(Beginning of AVAILABLE RECORDS)
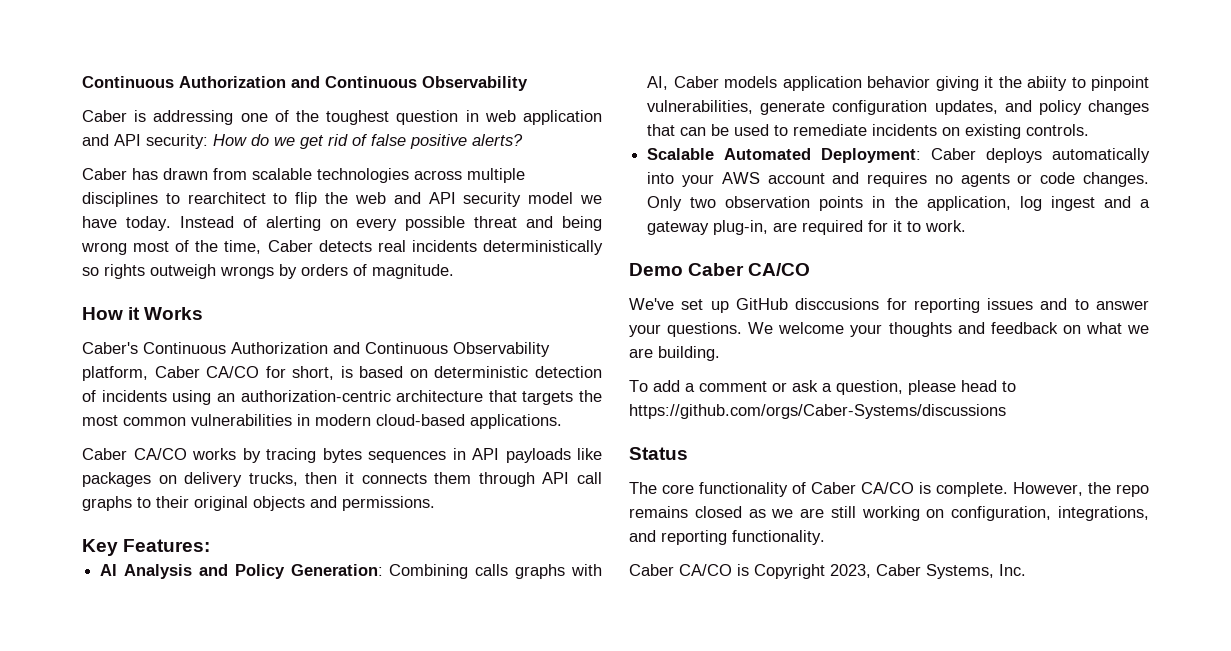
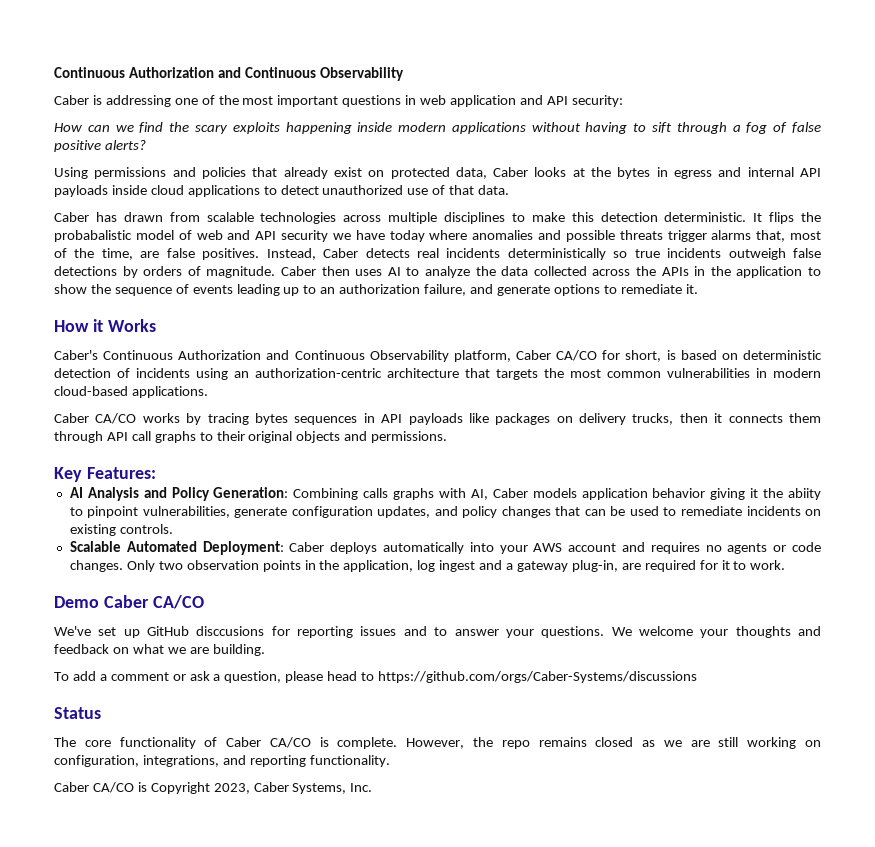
- Caber is addressing one of the toughest question in web application and API security: How do we get rid of false positive alerts?
+ Caber is addressing one of the most important questions in web application and API security:
+ How can we find the scary exploits happening inside modern applications without having to sift through a fog of false positive alerts?
+ Using permissions and policies that already exist on protected data, Caber looks at the bytes in egress and internal API payloads inside cloud applications to detect unauthorized use of that data.
- Caber has drawn from scalable technologies across multiple disciplines to rearchitect to flip the web and API security model we have today. Instead of alerting on every possible threat and being wrong most of the time, Caber detects real incidents deterministically so rights outweigh wrongs by orders of magnitude.
+ Caber has drawn from scalable technologies across multiple disciplines to make this detection deterministic. It flips the probabalistic model of web and API security we have today where anomalies and possible threats trigger alarms that, most of the time, are false positives. Instead, Caber detects real incidents deterministically so true incidents outweigh false detections by orders of magnitude. Caber then uses AI to analyze the data collected across the APIs in the application to show the sequence of events leading up to an authorization failure, and generate options to remediate it.

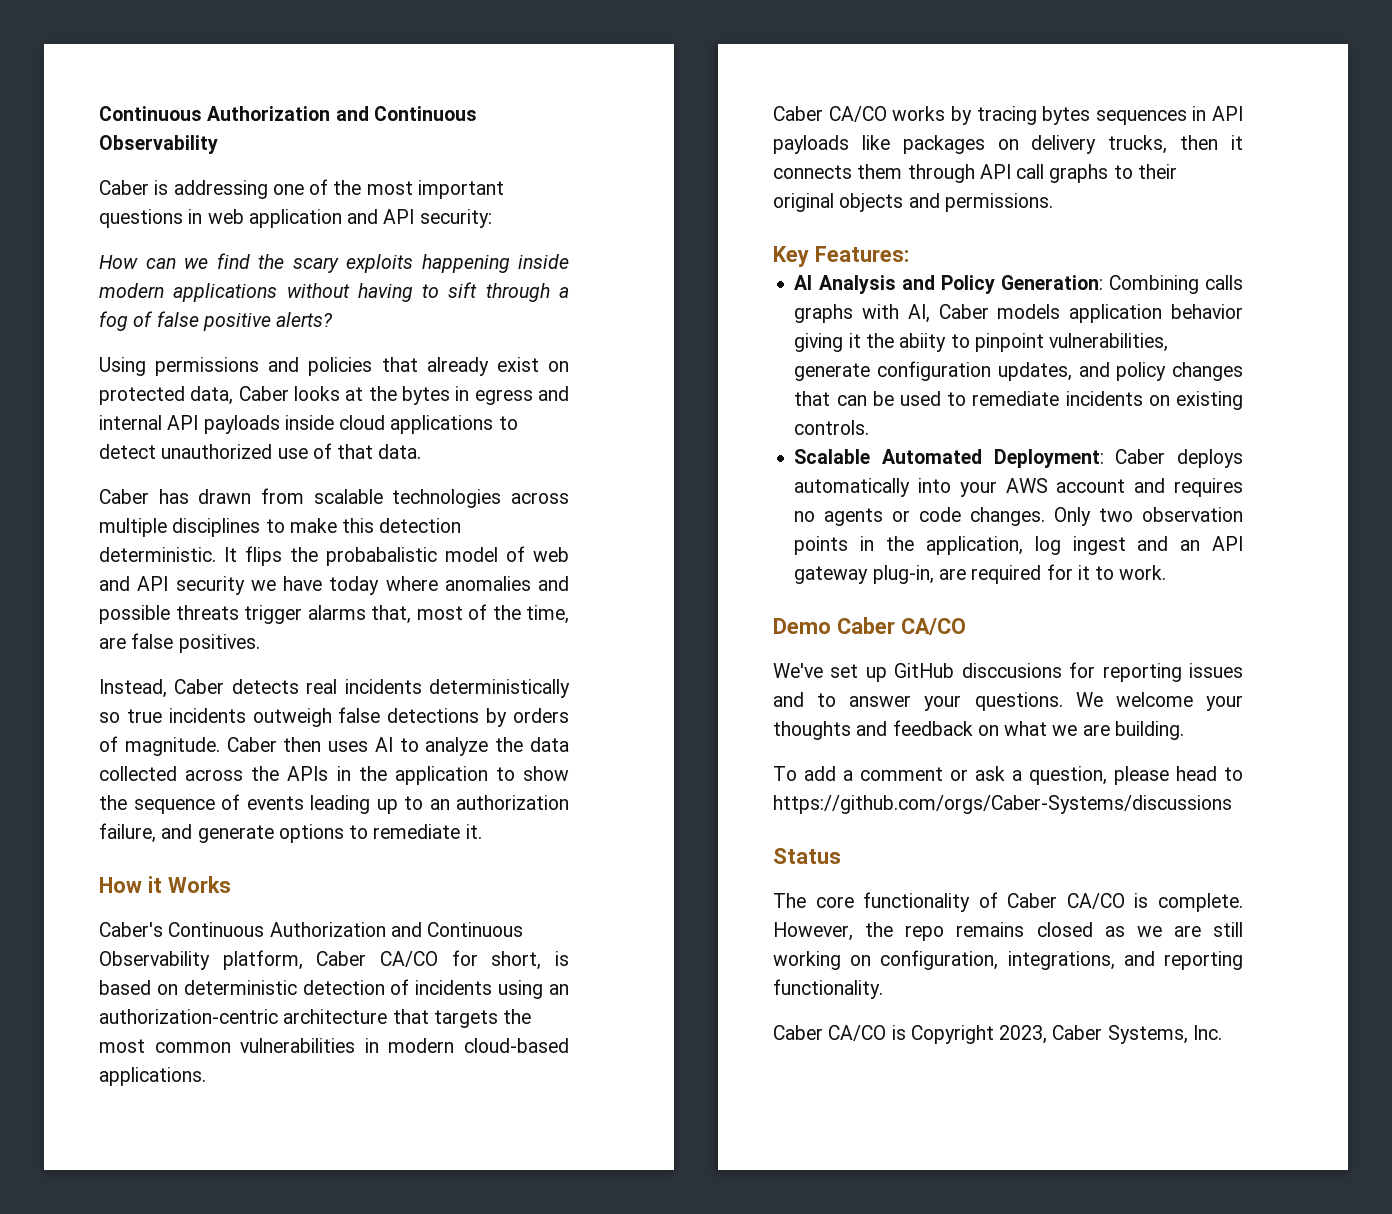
- It flips the probabalistic model of web and API security we have today where anomalies and possible threats trigger alarms that, most of the time, are false positives. Instead, Caber detects real incidents deterministically so true incidents outweigh false detections by orders of magnitude.
+ It flips the probabalistic model of web and API security we have today where anomalies and possible threats trigger alarms that, most of the time, are false positives.
+ Instead, Caber detects real incidents deterministically so true incidents outweigh false detections by orders of magnitude.
- Only two observation points in the application, log ingest and a gateway plug-in, are required for it to work.
+ Only two observation points in the application, log ingest and an API gateway plug-in, are required for it to work.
(End of AVAILABLE RECORDS)
### YOUR GOAL
Which lines of the data include the string "ingest"? Find them and copy each one.

### COMPLETED TASK
- Only two observation points in the application, log ingest and a gateway plug-in, are required for it to work.
+ Only two observation points in the application, log ingest and an API gateway plug-in, are required for it to work.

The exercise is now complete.